WHAT IS NEEDED ▸ In the records below, some lines contain "linear"; state the number of such lines and nothing else.

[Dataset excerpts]

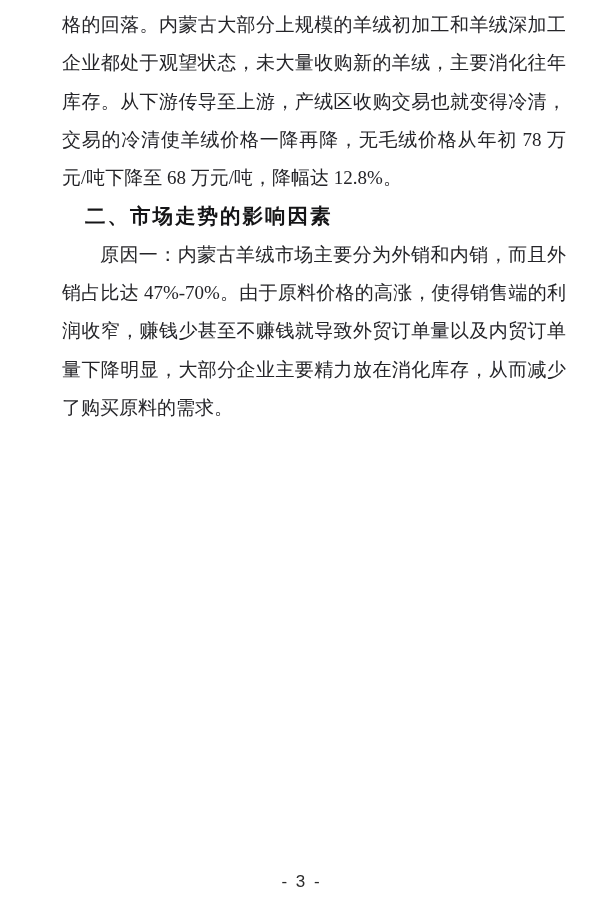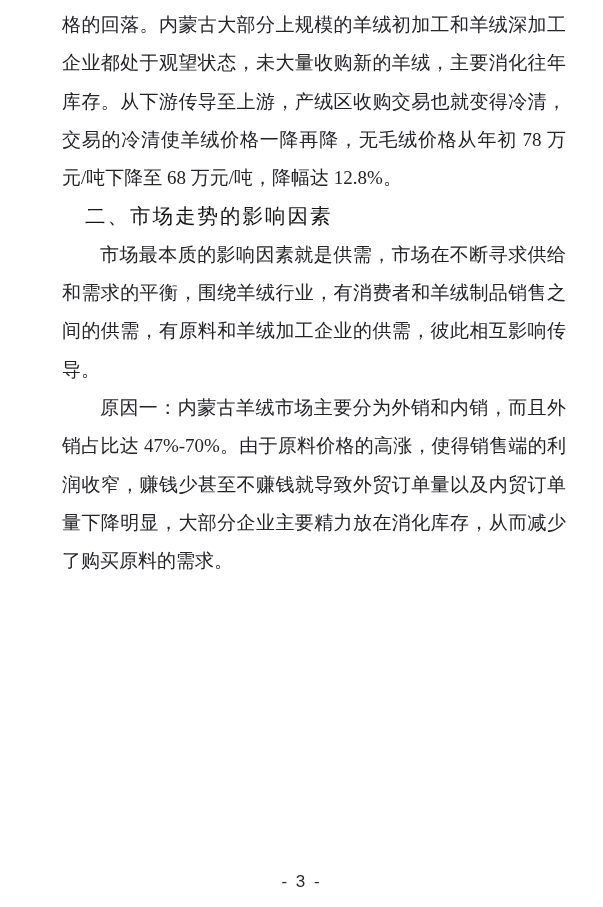--- a/index.html
+++ b/index.html
@@ -36,21 +36,21 @@
     text-indent: 2em;
     word-break: break-all;
   }
   p.no-indent {
     text-indent: 0;
   }
   h2.section-heading {
     margin: 0;
     font-size: 20.5px;
     line-height: 38.3px;
-    font-weight: normal;
+    font-weight: bold;
     color: #151517;
     text-indent: 23px;
     letter-spacing: 2px;
   }
   .footer {
     position: absolute;
     left: 0;
     right: 0;
     top: 872px;
     text-align: center;
@@ -60,17 +60,16 @@
     letter-spacing: 2px;
   }
 </style>
 </head>
 <body>
 
 <div class="page">
   <div class="content">
     <p class="body-para no-indent">格的回落。内蒙古大部分上规模的羊绒初加工和羊绒深加工企业都处于观望状态，未大量收购新的羊绒，主要消化往年库存。从下游传导至上游，产绒区收购交易也就变得冷清，交易的冷清使羊绒价格一降再降，无毛绒价格从年初 78 万元/吨下降至 68 万元/吨，降幅达 12.8%。</p>
     <h2 class="section-heading">二、市场走势的影响因素</h2>
-    <p class="body-para">市场最本质的影响因素就是供需，市场在不断寻求供给和需求的平衡，围绕羊绒行业，有消费者和羊绒制品销售之间的供需，有原料和羊绒加工企业的供需，彼此相互影响传导。</p>
     <p class="body-para">原因一：内蒙古羊绒市场主要分为外销和内销，而且外销占比达 47%-70%。由于原料价格的高涨，使得销售端的利润收窄，赚钱少甚至不赚钱就导致外贸订单量以及内贸订单量下降明显，大部分企业主要精力放在消化库存，从而减少了购买原料的需求。</p>
   </div>
   <div class="footer">- 3 -</div>
 </div>
 
 </body></html>

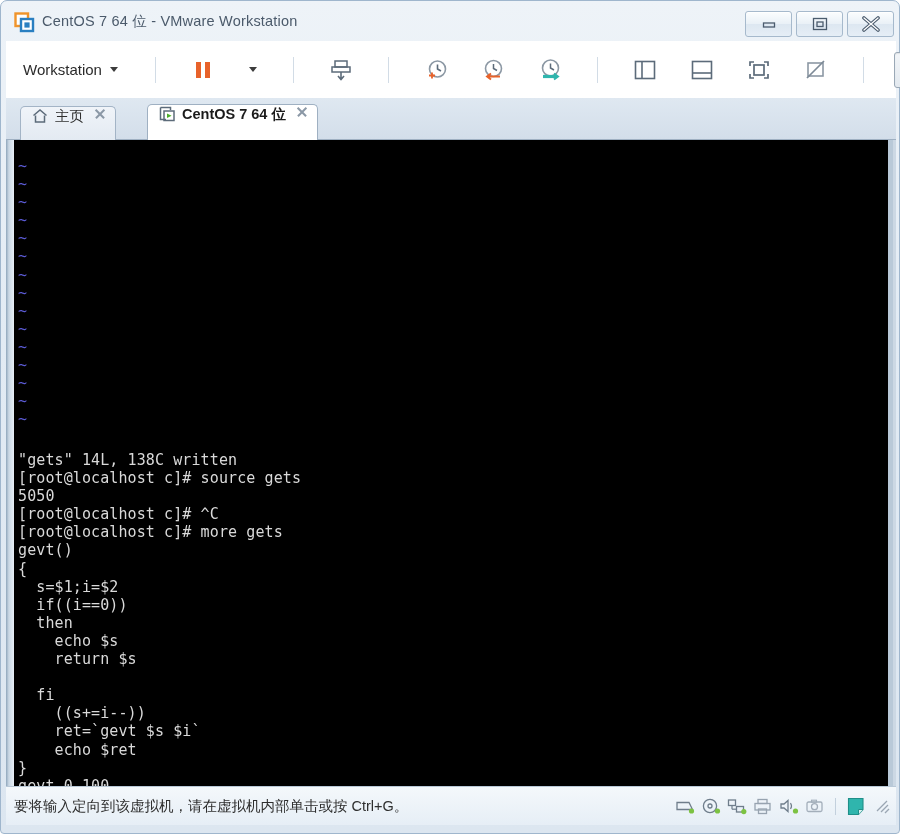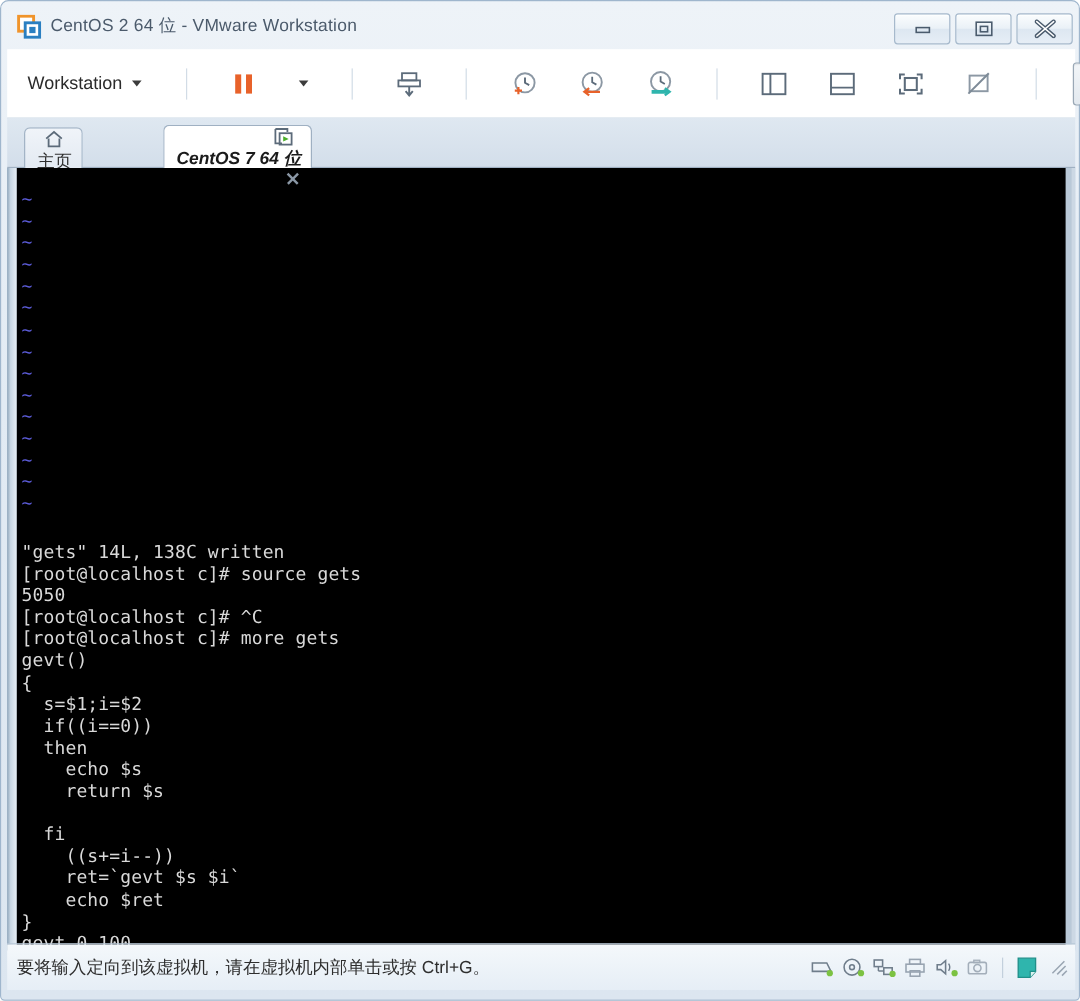--- a/index.html
+++ b/index.html
@@ -139,27 +139,26 @@
     background: linear-gradient(to bottom, #dfe8f1 0%, #d3deea 100%);
     border-bottom: 1px solid #9fb0c2;
     box-sizing: border-box;
   }
   .tab {
     position: absolute;
     top: 6px;
     height: 36px;
     box-sizing: border-box;
     display: flex;
-    align-items: flex-end;
+    align-items: flex-start;
     padding: 0 8px 0 10px;
     border: 1px solid #a3b4c6;
     border-bottom: none;
     border-radius: 5px 5px 0 0;
     cursor: default;
-    flex-direction: column;
   }
   .tab.inactive {
     background: linear-gradient(to bottom, #f0f4f9 0%, #e3eaf2 100%);
     top: 8px;
     height: 34px;
   }
   .tab.active {
     background: #ffffff;
     border-color: #9fb0c2;
     z-index: 4;
@@ -265,21 +264,21 @@
 <div id="frame-inner">
 
   <div id="titlebar">
     <span id="titlebar-icon">
       <svg width="21" height="21" viewBox="0 0 21 21">
         <rect x="1.5" y="1.5" width="12.5" height="12.5" fill="#ffffff" stroke="#f0942b" stroke-width="2.4"></rect>
         <rect x="7" y="7" width="12" height="12" fill="#ffffff" stroke="#2a7fc1" stroke-width="2.4"></rect>
         <rect x="10.4" y="10.4" width="5.2" height="5.2" fill="#2a7fc1"></rect>
       </svg>
     </span>
-    <span id="title-text">CentOS 2 64 位 - VMware Workstation</span>
+    <span id="title-text">CentOS 7 64 位 - VMware Workstation</span>
 
     <div class="wincontrols">
       <div class="wbtn">
         <svg width="16" height="10" viewBox="0 0 16 10">
           <rect x="2.5" y="4" width="11" height="4" fill="none" stroke="#4a5b6d" stroke-width="1.3"></rect>
         </svg>
       </div>
       <div class="wbtn">
         <svg width="16" height="14" viewBox="0 0 16 14">
           <rect x="1.5" y="1.5" width="13" height="11" fill="none" stroke="#4a5b6d" stroke-width="1.3"></rect>
@@ -407,21 +406,21 @@
       <span class="tab-icon">
         <svg width="18" height="18" viewBox="0 0 18 18">
           <path d="M2.5 8.5 L9 3 L15.5 8.5" stroke="#5c6b7a" stroke-width="1.5" fill="none"></path>
           <path d="M4.5 8.5 L4.5 15 L13.5 15 L13.5 8.5" stroke="#5c6b7a" stroke-width="1.5" fill="none"></path>
         </svg>
       </span>
       <span class="tab-label">主页</span>
       <span class="tab-close"></span>
     </div>
 
-    <div class="tab active" style="left:130px;font-style:italic;">
+    <div class="tab active" style="left:141px;">
       <span class="tab-icon">
         <svg width="18" height="18" viewBox="0 0 18 18">
           <path d="M2.5 2.5 L12.5 2.5 L12.5 5 M2.5 2.5 L2.5 14.5 L8 14.5" stroke="#5c6b7a" stroke-width="1.5" fill="none"></path>
           <rect x="6" y="6" width="10" height="9.5" fill="none" stroke="#5c6b7a" stroke-width="1.5"></rect>
           <path d="M9 8.6 L13.6 10.8 L9 13 Z" fill="#4caf2a"></path>
         </svg>
       </span>
       <span class="tab-label">CentOS 7 64 位</span>
       <span class="tab-close"></span>
     </div>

FINAL ANSWER ▸ 2